ROANOKE TIMES

                         Roanoke Times
                 Copyright (c) 1995, Landmark Communications, Inc.

DATE: FRIDAY, April 5, 1991                   TAG: 9104060390
SECTION: FOUNDERS DAY                    PAGE: VT-6   EDITION: METRO 
SOURCE: 
DATELINE: BLACKSBURG                                LENGTH: Medium


VET ADDS WINE AWARD TO HONORS

Preparing veterinary students to become professionals is not a task Michael Leib takes lightly.

"When our students leave here they have a license to do something that only 40 or 50 thousand other people in this country have a right to do," said Leib. "It's our job to ensure that they have the professionalism and competence to do the job right."
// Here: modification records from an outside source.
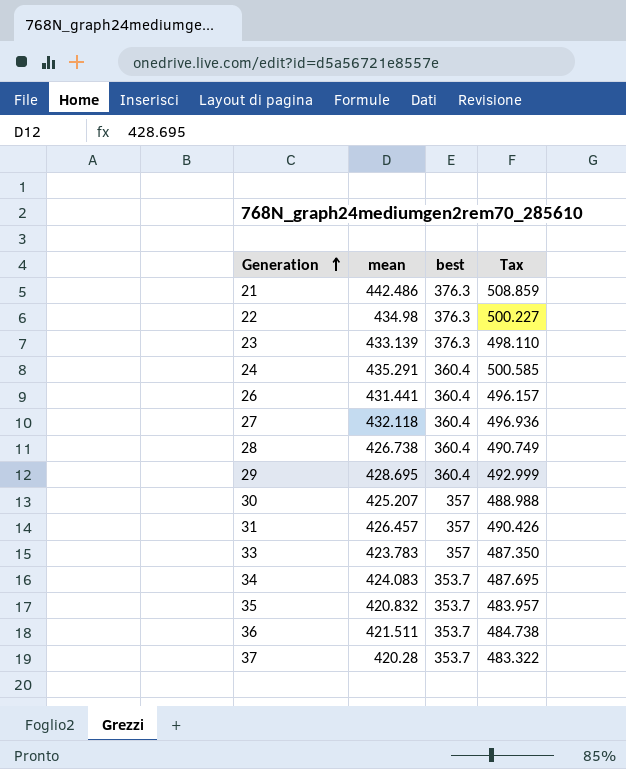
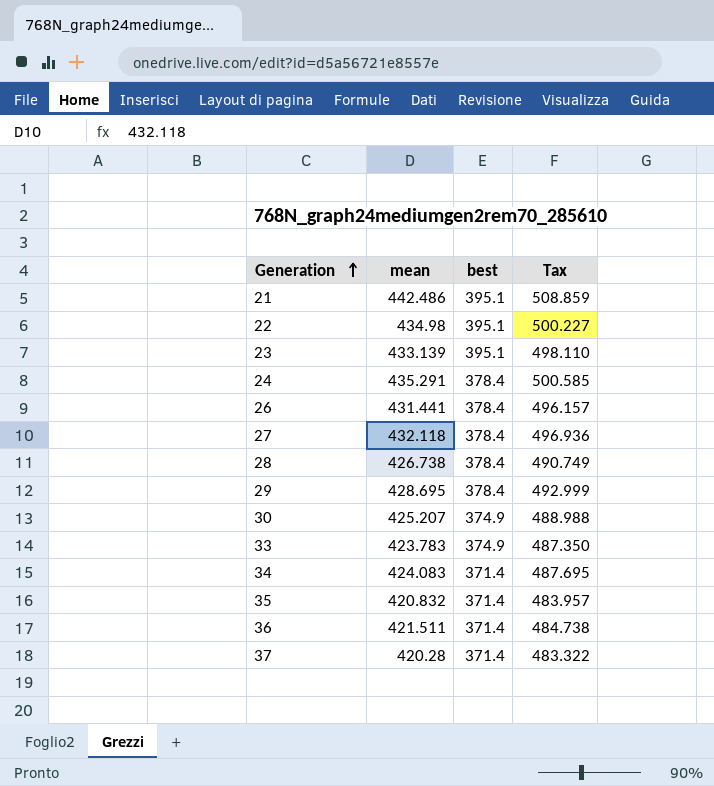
row 31: 426.457 | 357 | 490.426 -> none
21 | best: 376.3 -> 395.1
22 | best: 376.3 -> 395.1
23 | best: 376.3 -> 395.1
24 | best: 360.4 -> 378.4
26 | best: 360.4 -> 378.4
27 | best: 360.4 -> 378.4
28 | best: 360.4 -> 378.4
29 | best: 360.4 -> 378.4
30 | best: 357 -> 374.9
33 | best: 357 -> 374.9
34 | best: 353.7 -> 371.4
35 | best: 353.7 -> 371.4
36 | best: 353.7 -> 371.4
37 | best: 353.7 -> 371.4

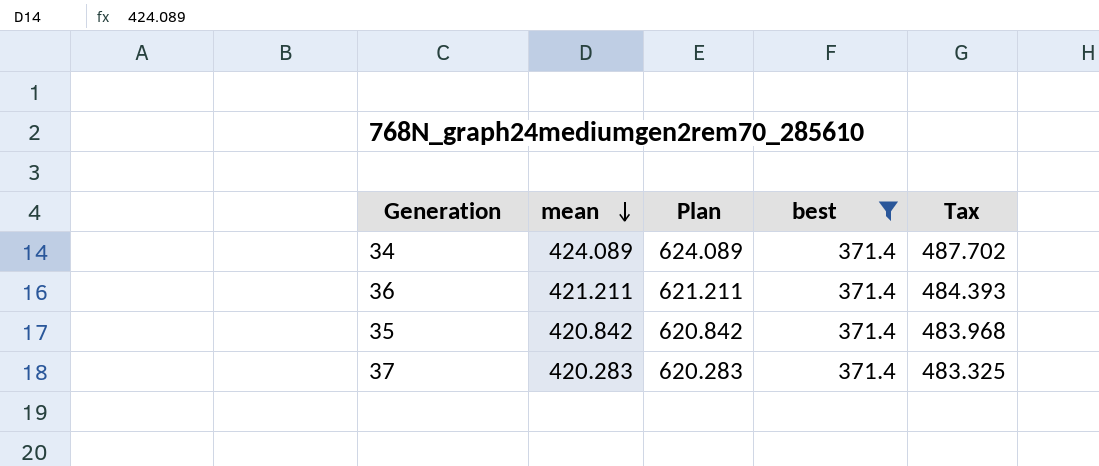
filter: none -> best = 371.4
row order: Generation ascending -> mean descending
column Plan | formula: none -> [mean] + 200
34 | mean: 424.083 -> 424.089
34 | Tax: 487.695 -> 487.702
36 | mean: 421.511 -> 421.211
36 | Tax: 484.738 -> 484.393
35 | mean: 420.832 -> 420.842
35 | Tax: 483.957 -> 483.968
37 | mean: 420.28 -> 420.283
37 | Tax: 483.322 -> 483.325

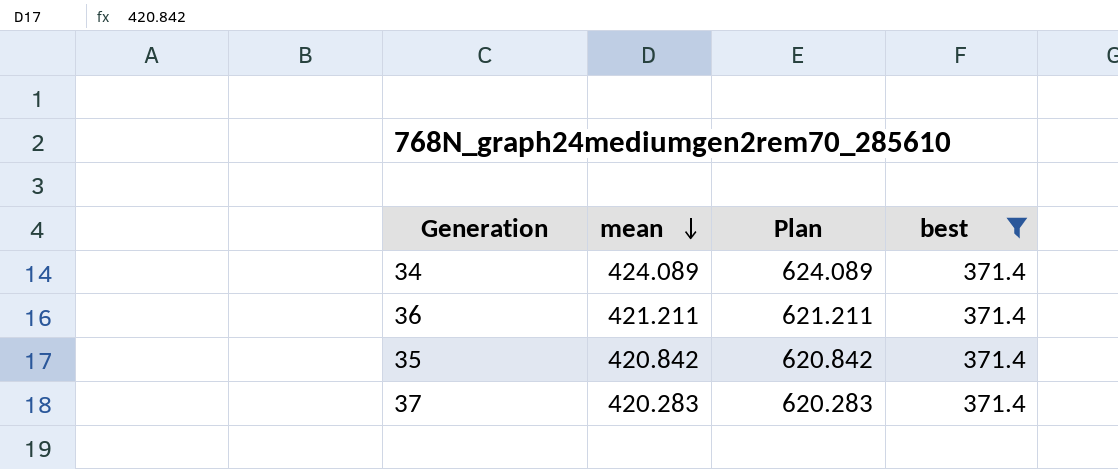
column Tax | formula: [mean] * 1.15 -> none

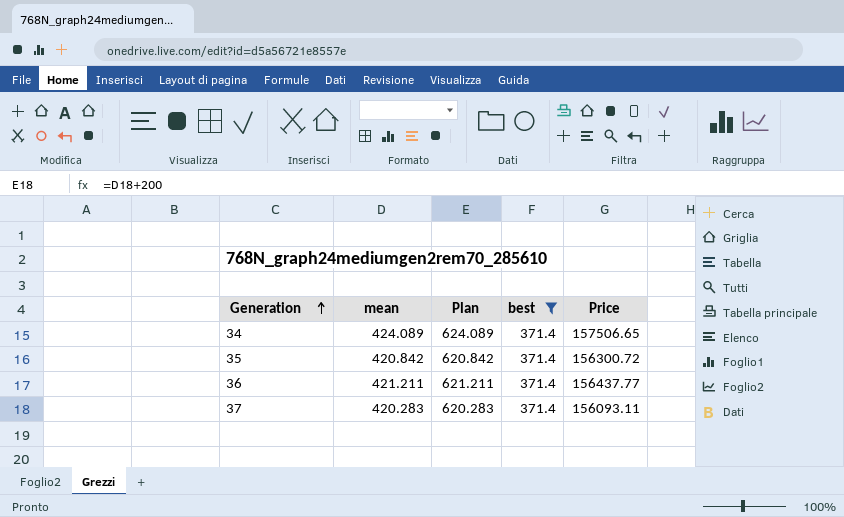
row order: mean descending -> Generation ascending
column Price | formula: none -> [mean] * [best]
Make no mistake about it, Mike Leib is a demanding teacher. And busy - very busy.

Leib has just returned from a two and a half-week lecture tour of Europe, a whirl-wind trip which included 11 invited lectures at veterinary colleges and veterinary medical associations in Germany and Switzerland.

During the past 10 years, he has earned widespread respect for his work in veterinary gastroenterology. Leib's advice and frequently is sought by experts from around the nation.

He is equally serious about veterinary medical education, and his excellence in the classroom has been recognized by numerous college teaching awards, the national Norden Award for Excellence in Teaching, and this year, a prestigious Wine Award. He is also highly regarded for his instruction of fourth-year students, interns and residents in the Veterinary Teaching Hospital, and he has developed one of the few graduate level courses in his department.

While he contends that "my reputation is tougher than I am," he does concede that his high expectations are intended to make his students "reach inside themselves to produce that little extra effort that makes a big difference.

"Teaching veterinary students is a little different from teaching students in other colleges at this university because we have complete control of the student from start to finish," he said. "We can't just be satisfied with how they perform in a course over a three-week period. We have got to be satisfied with what the entire `package' becomes."

Leib lives up to the same high standards he sets for his students and attributes much of the success he has attained at this point in his career to hard work.

His interest in veterinary medicine can be traced to his undergraduate days. While studying pre-med at Atlanta's Emory University, Leib and some friends found a stray dog and took it to a veterinarian. Impressed by the veterinarian who cared for the dog, he soon became interested in studying veterinary medicine.

After earning an undergraduate degree in biology from Emory, Leib enrolled in the University of Georgia's College of Veterinary Medicine, where he was awarded a D.V.M. degree in 1979.

Leib then spent two years working at Cobb Emergency Veterinary Clinic in Marietta, Ga., where his experiences treating parvo-virus, a highly infectious and lethal canine gastrointestinal disorder that raced through the nation's dog population about a decade ago, began to interest him in the field of gastroenterology.

In 1981, Leib undertook a residency in veterinary gastroenterology at Colorado State University's School of Veterinary Medicine at Fort Collins.

Following his residency, Leib accepted an assistant professorship in the Virginia-Maryland Regional College of Veterinary Medicine. He then successfully met the credentials and examination requirements of the American College of Veterinary Internal Medicine, an organization that certifies internal medicine specialists.

Leib was promoted to associate professor in 1987, and has served as coordinator of medical services, chief of small animal medicine and deputy hospital director in the College's Veterinary Teaching Hospital. He currently serves as deputy department head in the Department of Small Animal Clinical Sciences.

Leib also has developed a national reputation for his expertise in a diagnostic technique called endoscopy, where veterinarians can evaluate internal organs and remove biopsy specimens through a fiber optic cable.